Sizleri bilmem ama ben her hafta mafya eksenli maceraları temcit pilavı gibi ısıtıp ısıtıp önümüze koyan filmleri izlemekten sıkıldım. Gişe komedilerinden, dramlara hemen her filmde hikâye mutlaka bir noktadan sonra mafyayla ilişkilendiriliyor ve çoğunlukla mizah buradan üretilmeye çalışılıyor. Peki, neden bu kolaycılık? Seyirci neden sürekli olarak mafya hikâyelerine maruz bırakılıyor?

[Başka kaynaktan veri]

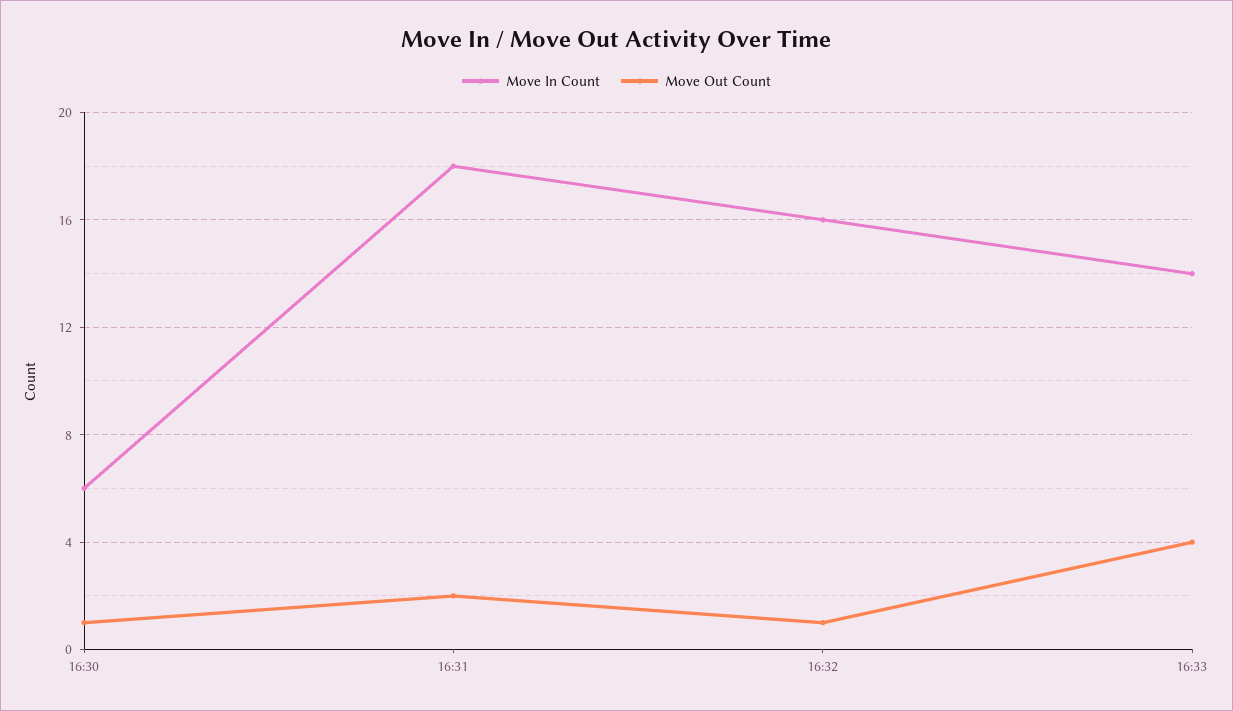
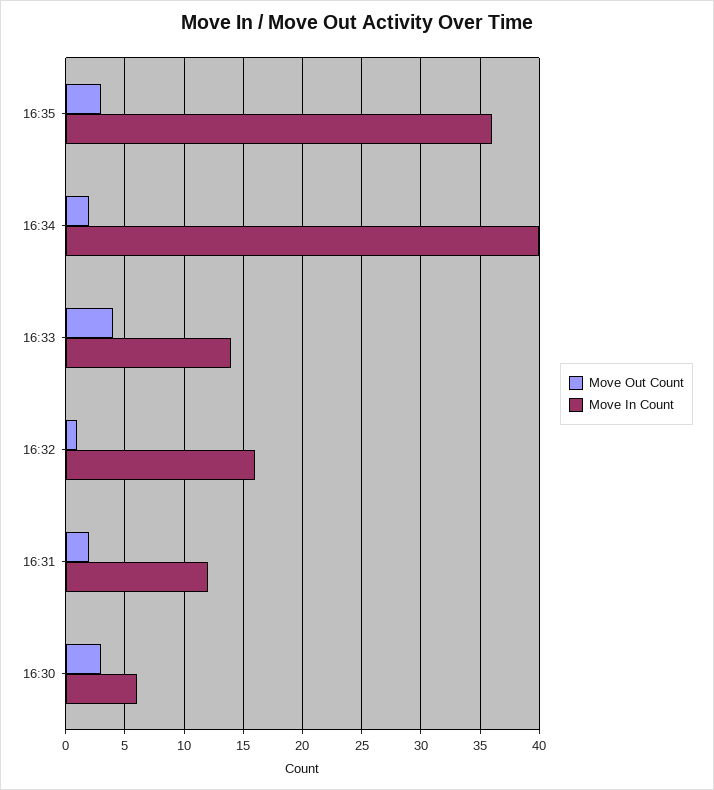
Move Out Count, 16:30: 1 -> 3
Move In Count, 16:31: 18 -> 12
Move Out Count, 16:35: none -> 3
Move In Count, 16:35: none -> 36
Move Out Count, 16:34: none -> 2
Move In Count, 16:34: none -> 40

Aslında cevabı basit: Günümüz filmlerinde sürekli karşımıza çıkan mafya oluşumu Yeşilçam zamanlarındaki kaçakçı atalarıyla aynı ihtiyaçtan besleniyor. Bu karakterler, kahramanlarımızın veyahut sıradan insanların başına bela oluyor ve çoğunlukla bir depoda çekilen kavga sekansıyla aksiyon yaratılıyordu. Şişeler, variller devriliyor; kahramanlarımız ya dayak yiyor ya da bu kabadayıların bir güzel hakkından geliyordu. Türk sinemasında neredeyse hemen her filmde karşılaştığımız ama sokakta rastlamadığımız bu mafya yerleşiminin en temel sebebi ise sinemacılarımızın ucuz aksiyon merakı… “Ucuz” çünkü Hollywood’a baktığımızda sinemacıların filmlerine bir gerilim ve aksiyon yaratıcı öğe olarak mesela Godzilla’yı, başka tuhaf yaratıkları, uzaylıları,  diğer ülkelerden suikastçıları ve daha pek çok şeyi ekleyebildiğini görebiliyoruz. Burada film yapma imkânları son derece gelişmiş durumda ve gerilim ya da aksiyon tercihi tamamen sinemacıların hayal gücüyle sınırlı… Türk sineması ise hiçbir zaman film yapmak için bu denli büyük bütçelere sahip olmadı. Bu noktada, sinemacıları destekleyen film festivalleri ya da Bakanlık fonları gibi seçeneklerin yetersizliğinden bahsedilebilir fakat bu ayrı bir yazı konusu olacak kadar ayrıntılı bir mesele…

blank

Sinemanın doğası gereği, hangi türde olursa olsun filmlerde, bilhassa gişeye dönük yapımlarda bir gerilim ya da aksiyon yaratmak ve bunu, belirli bir tema üzerinden gerçekleştirmek gerekiyor. Ancak mevzubahis yerli filmler olunca, kahramanımızın karşısına bir tehdit unsuru olarak fantastik bir öge koymak veyahut başka bir ülkenin ordusunu çıkarmak gibi maliyeti arttıracak temalardan kaçınmak şart. En ucuzu, siyah ceket giymiş birkaç adamdan oluşan bir tehdit şekli olan mafyalar… Bu sebeple mafyatik hikâyeler, neredeyse tüm filmlerde karşımıza çıkıyor, bazen tehdit bazen mizah unsuru oluyorlar. Mafyatik tiplemelerin ülke sinemamızda hala bu kadar yoğun olarak var olmasının temelinde sinemacılarımızın maliyetsiz tehdit, gerilim ve aksiyon yaratma hevesi yatıyor.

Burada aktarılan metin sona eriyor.